Go and do something you believe in

  • RabbiJuliaMargolis
According to the Torah portion this Shabbat, Lech Lecha, “The Lord said to Abraham, ‘Go forth from your native land and from your father’s house to the land that I will show you.’” (Genesis 12:1) Abraham got up and went.
by Rabbi Julia Margolis, Beit Luria Progressive Shul | Nov 07, 2019

The Hebrew people didn’t begin their life in the land of Israel, but outside it. From this first journey down to the present day, Jews have maintained their character as a wandering people, to and from the land of Israel.

Abraham was commanded to go.
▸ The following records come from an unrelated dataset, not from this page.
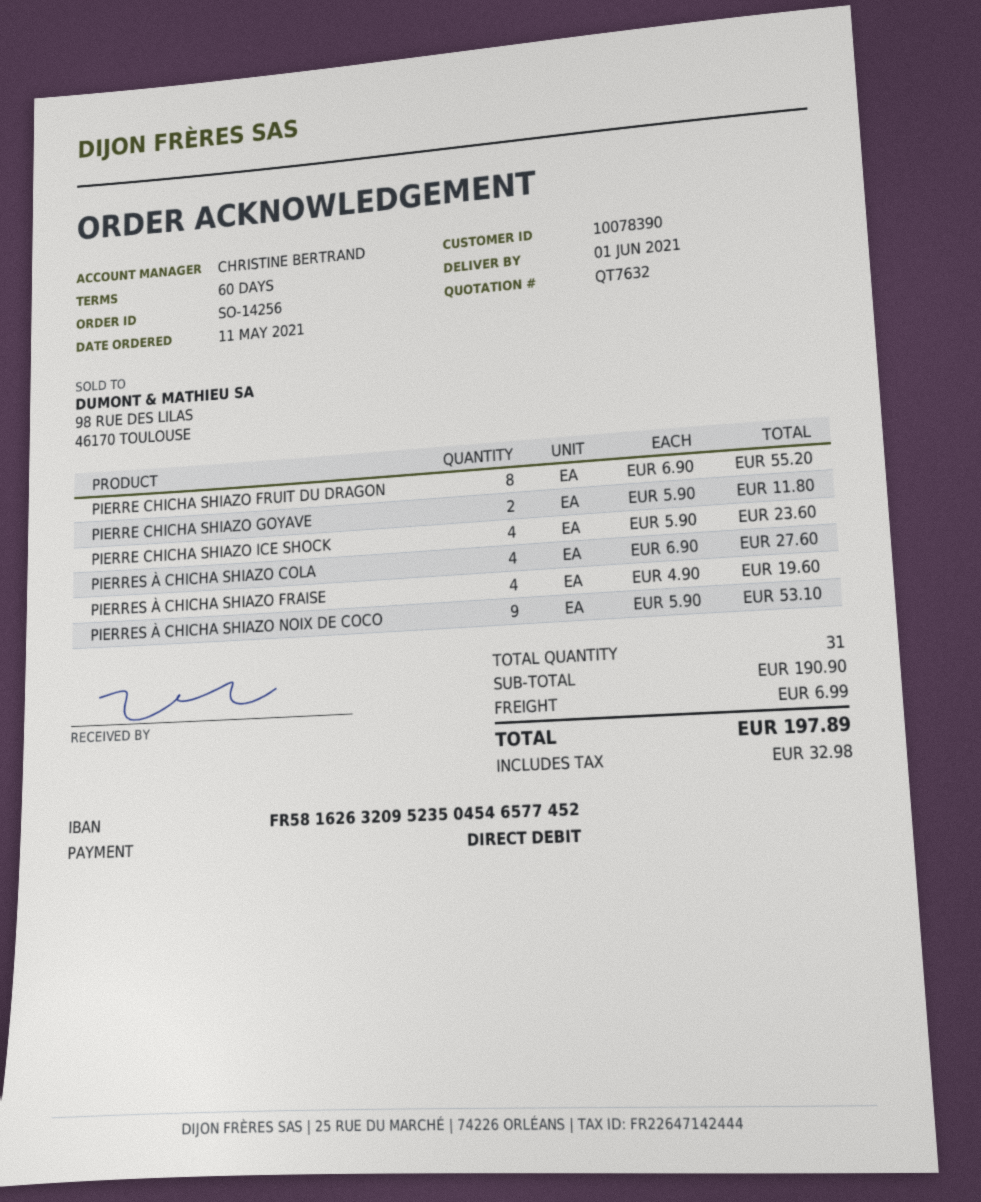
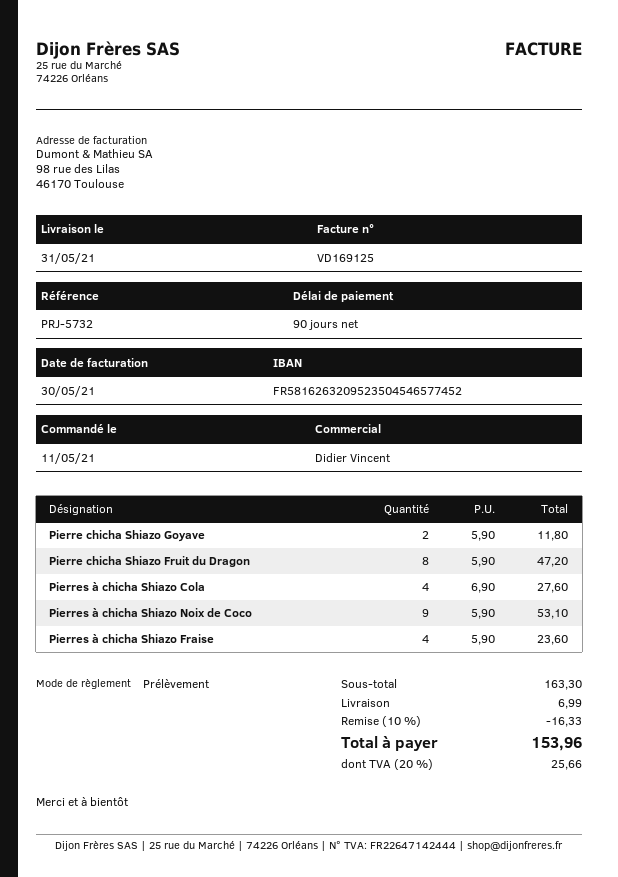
delivery date: 2021-06-01 -> 2021-05-31
payment terms: 60 days -> 90 days
sales rep: CHRISTINE BERTRAND -> Didier Vincent
PIERRE CHICHA SHIAZO FRUIT DU DRAGON: 8 x 6.90 = 55.20 -> 8 x 5.90 = 47.20
PIERRE CHICHA SHIAZO ICE SHOCK: 4 x 5.90 = 23.60 -> none
PIERRES À CHICHA SHIAZO FRAISE: 4 x 4.90 = 19.60 -> 4 x 5.90 = 23.60
subtotal: 190.90 -> 163.30
discount: none -> 10% = 16.33
tax: 32.98 -> 25.66
total: 197.89 -> 153.96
He had to leave all that was familiar and go and make a new life, a new story, that has never been told.

His inner voice commands him, “Go!” This voice is what drives Abraham to remove all that is “non-essential” in his life; to remove so called social convictions and beliefs. More to the point, it drives him to remove ill-conceived superstitions and obstacles that can stand in the way when we truly enter a search for the primary source of all things, the divine spark that lay at the root of Abraham’s being (and indeed all of our beings) and is the element of our spiritual being.

Sometimes how we get to where we are going matters less than our inner focus and determination to get to where we know, deep within ourselves, is where we need to be. We need to focus on our own “horizon”, to keep moving in that direction, and eventually we know that we will get there.

Lech Lecha starts with a powerful opening line. It’s clear that Abraham is a “ger”, he has chosen the path we know as Judaism. (Judaism didn’t yet exist, but the idea is that he was the first in the line of people who would come to be known as a Jew.) The word “ger” really means “stranger”. What makes Abraham a “ger” is that he goes on from his parent’s home.

Today, each of us is very much like Abraham. We too are “gerim”, strangers on a journey. Our journey is also one that takes us out from our parents’ homes, sometimes away from our families, and often to a new and strange land. There are so many challenges and tests during one’s journey.

We are “gerim”, all children of G-d. At the end of the day, at some time in our life, we had to pick up and leave.

Whether physically, or metaphorically, life’s journeys bind us to one another. Each life is a journey, and at some point something or someone comes along which gets us to move in a new direction.

Those who say that by going without knowing the destination, Abraham was showing his love for G-d, maybe right in their own way. I believe Abraham took what Abraham Joshua Heschel describes as a “leap of action”. This is perhaps the essence of what Judaism asks of us: not just to take a leap of faith, to believe in something just “because”, but rather to take a leap of action. To do something if you genuinely feel you should, even if you don’t initially understand 100% why.